## [EXERCISE OBJECTIVE]
Return exactly the lines from the "<div>Image captured with" line through the last line of the entries below. Include no pictures.

## [Records drawn from a dataset]
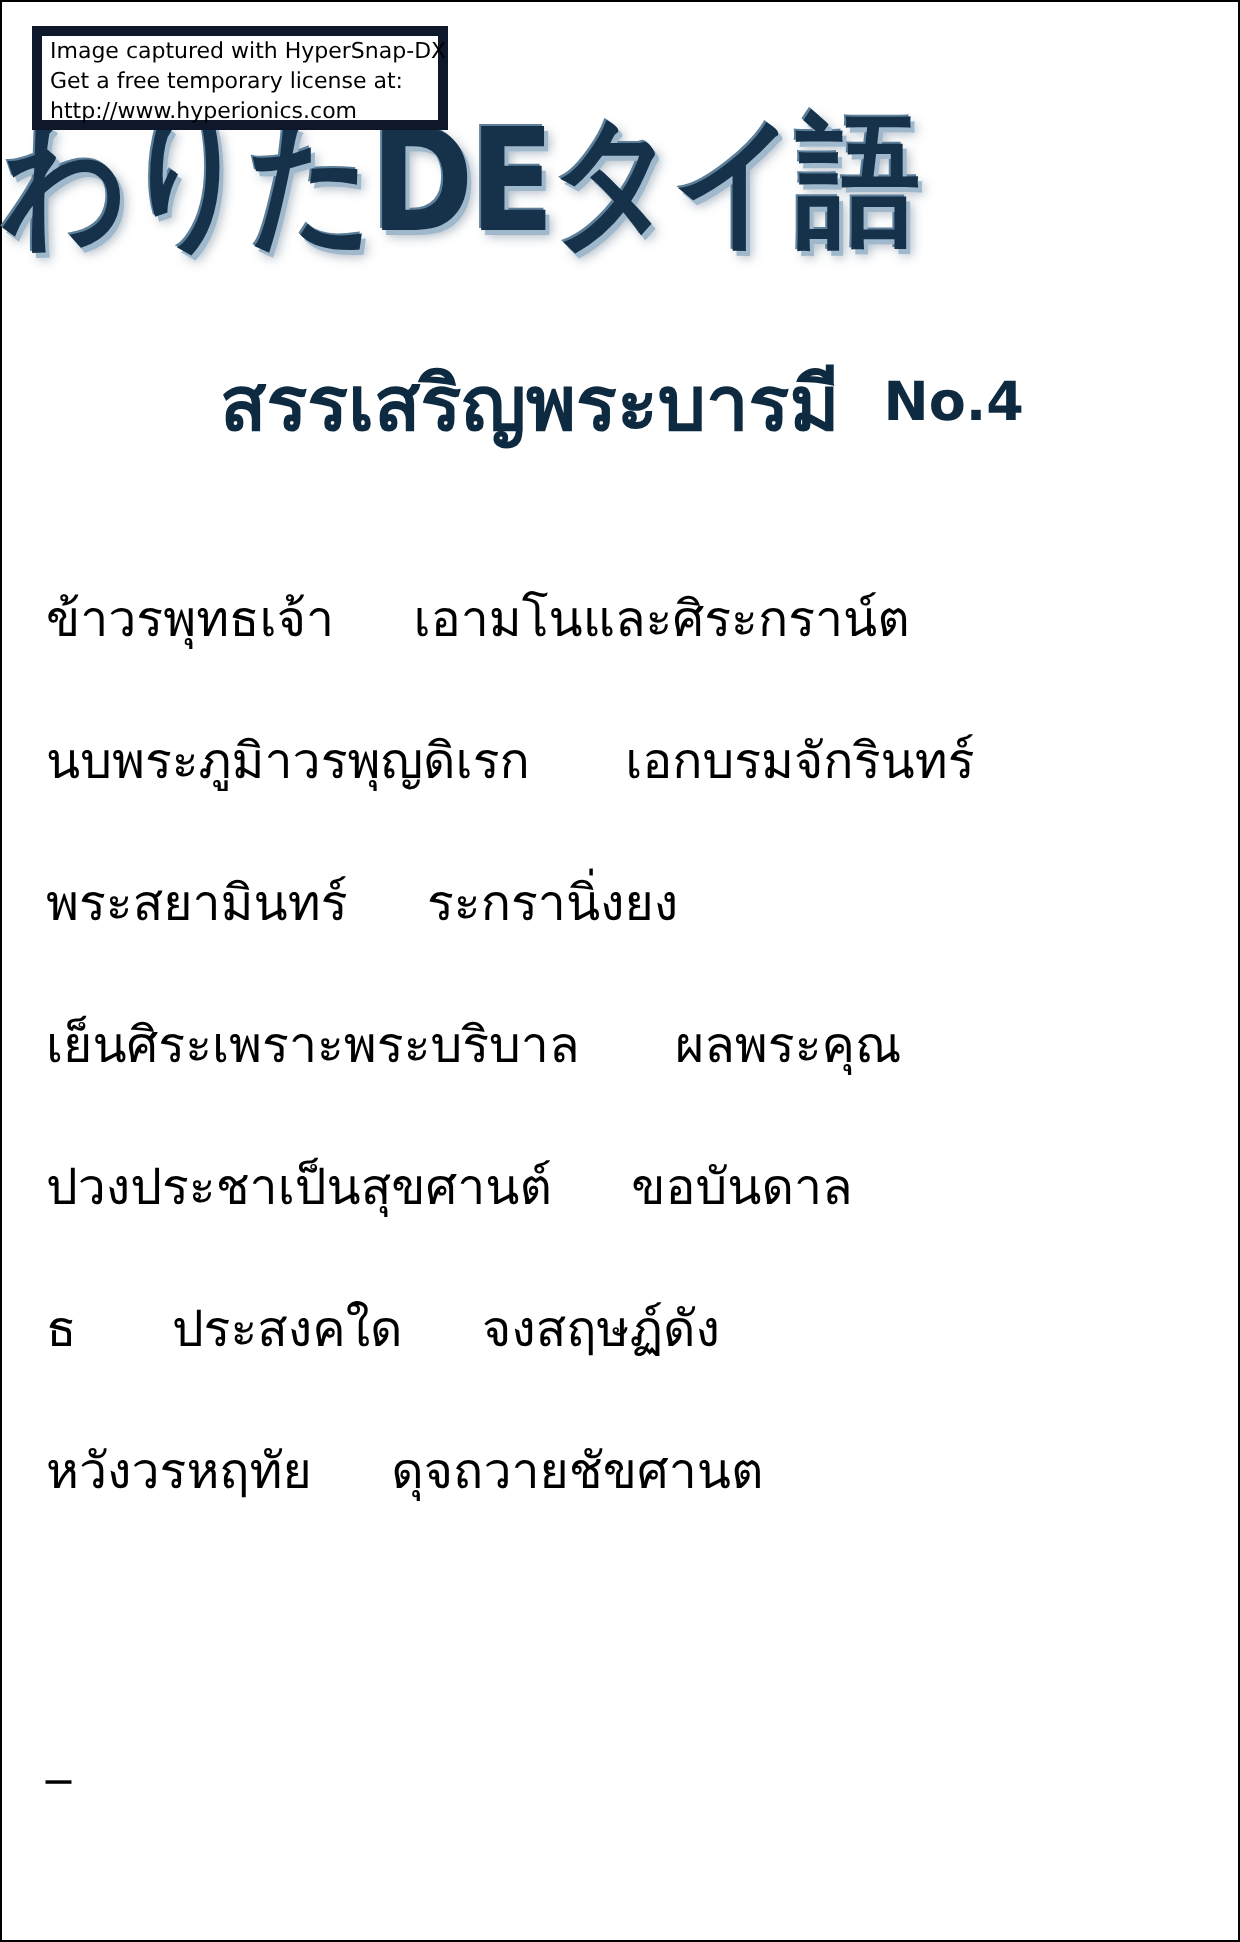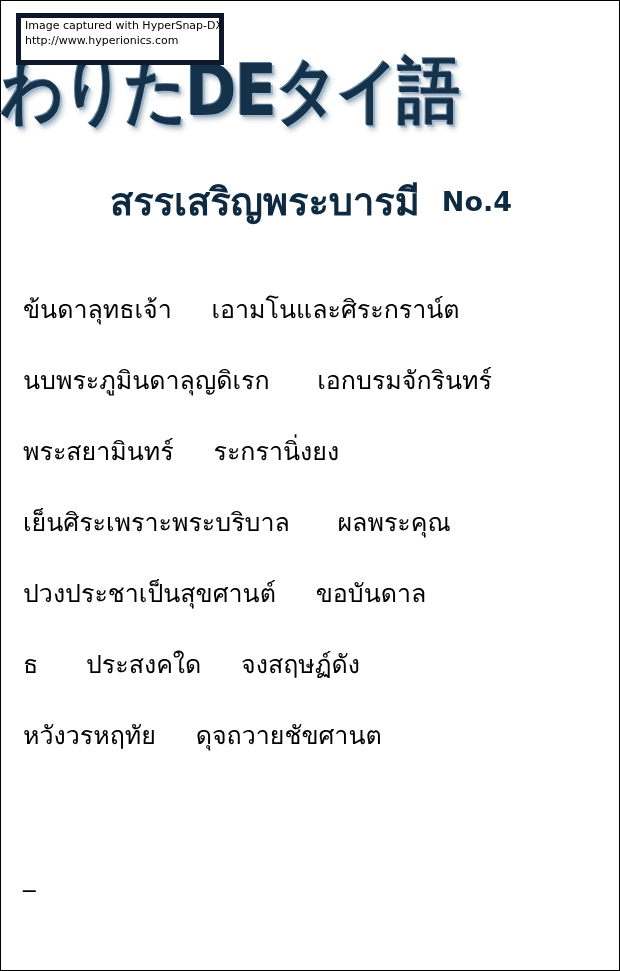--- a/index.html
+++ b/index.html
@@ -132,6 +132,7 @@
 
   <div class="watermark">
     <div>Image captured with HyperSnap-DX</div>
+    <div>Get a free temporary license at:</div>
     <div class="wm-link">http://www.hyperionics.com</div>
   </div>
 

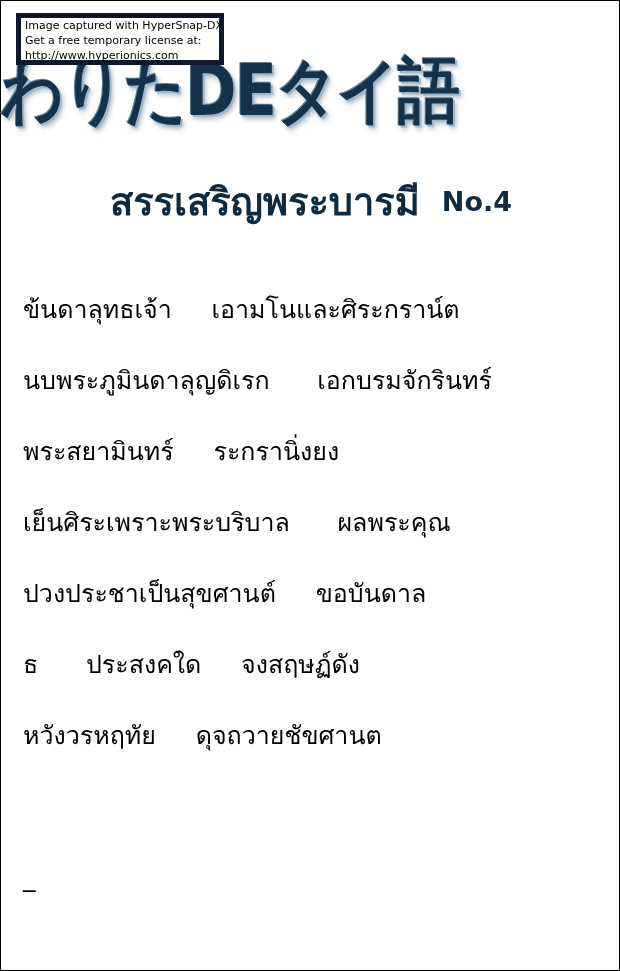--- a/index.html
+++ b/index.html
@@ -145,7 +145,7 @@
   </div>
 
   <div class="lyrics">
-    <div class="lyric-line">ข้นดาลุทธเจ้า     เอามโนและศิระกราน์ต</div>
+    <div class="lyric-line">ข้าวรพุทธเจ้า     เอามโนและศิระกราน์ต</div>
     <div class="lyric-line">นบพระภูมินดาลุญดิเรก      เอกบรมจักรินทร์</div>
     <div class="lyric-line">พระสยามินทร์     ระกรานิ่งยง</div>
     <div class="lyric-line">เย็นศิระเพราะพระบริบาล      ผลพระคุณ</div>

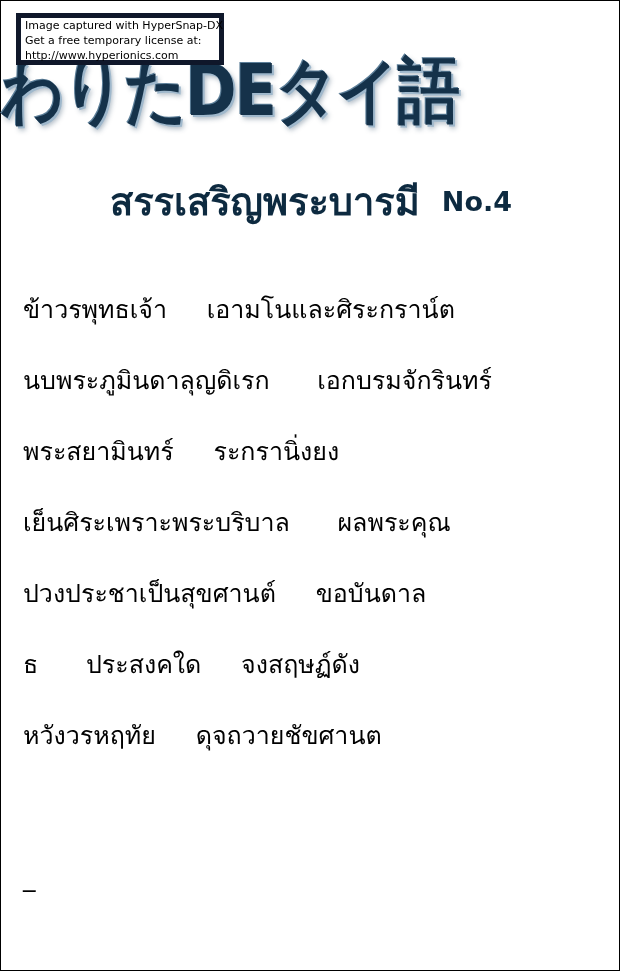--- a/index.html
+++ b/index.html
@@ -146,7 +146,7 @@
 
   <div class="lyrics">
     <div class="lyric-line">ข้าวรพุทธเจ้า     เอามโนและศิระกราน์ต</div>
-    <div class="lyric-line">นบพระภูมินดาลุญดิเรก      เอกบรมจักรินทร์</div>
+    <div class="lyric-line">นบพระภูมิาวรพุญดิเรก      เอกบรมจักรินทร์</div>
     <div class="lyric-line">พระสยามินทร์     ระกรานิ่งยง</div>
     <div class="lyric-line">เย็นศิระเพราะพระบริบาล      ผลพระคุณ</div>
     <div class="lyric-line">ปวงประชาเป็นสุขศานต์     ขอบันดาล</div>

## [WRITTEN REPLY]
     <div>Image captured with HyperSnap-DX</div>
+    <div>Get a free temporary license at:</div>
     <div class="wm-link">http://www.hyperionics.com</div>
   </div>
 

--- a/index.html
+++ b/index.html
@@ -145,7 +145,7 @@
   </div>
 
   <div class="lyrics">
-    <div class="lyric-line">ข้นดาลุทธเจ้า     เอามโนและศิระกราน์ต</div>
+    <div class="lyric-line">ข้าวรพุทธเจ้า     เอามโนและศิระกราน์ต</div>
     <div class="lyric-line">นบพระภูมินดาลุญดิเรก      เอกบรมจักรินทร์</div>
     <div class="lyric-line">พระสยามินทร์     ระกรานิ่งยง</div>
     <div class="lyric-line">เย็นศิระเพราะพระบริบาล      ผลพระคุณ</div>

--- a/index.html
+++ b/index.html
@@ -146,7 +146,7 @@
 
   <div class="lyrics">
     <div class="lyric-line">ข้าวรพุทธเจ้า     เอามโนและศิระกราน์ต</div>
-    <div class="lyric-line">นบพระภูมินดาลุญดิเรก      เอกบรมจักรินทร์</div>
+    <div class="lyric-line">นบพระภูมิาวรพุญดิเรก      เอกบรมจักรินทร์</div>
     <div class="lyric-line">พระสยามินทร์     ระกรานิ่งยง</div>
     <div class="lyric-line">เย็นศิระเพราะพระบริบาล      ผลพระคุณ</div>
     <div class="lyric-line">ปวงประชาเป็นสุขศานต์     ขอบันดาล</div>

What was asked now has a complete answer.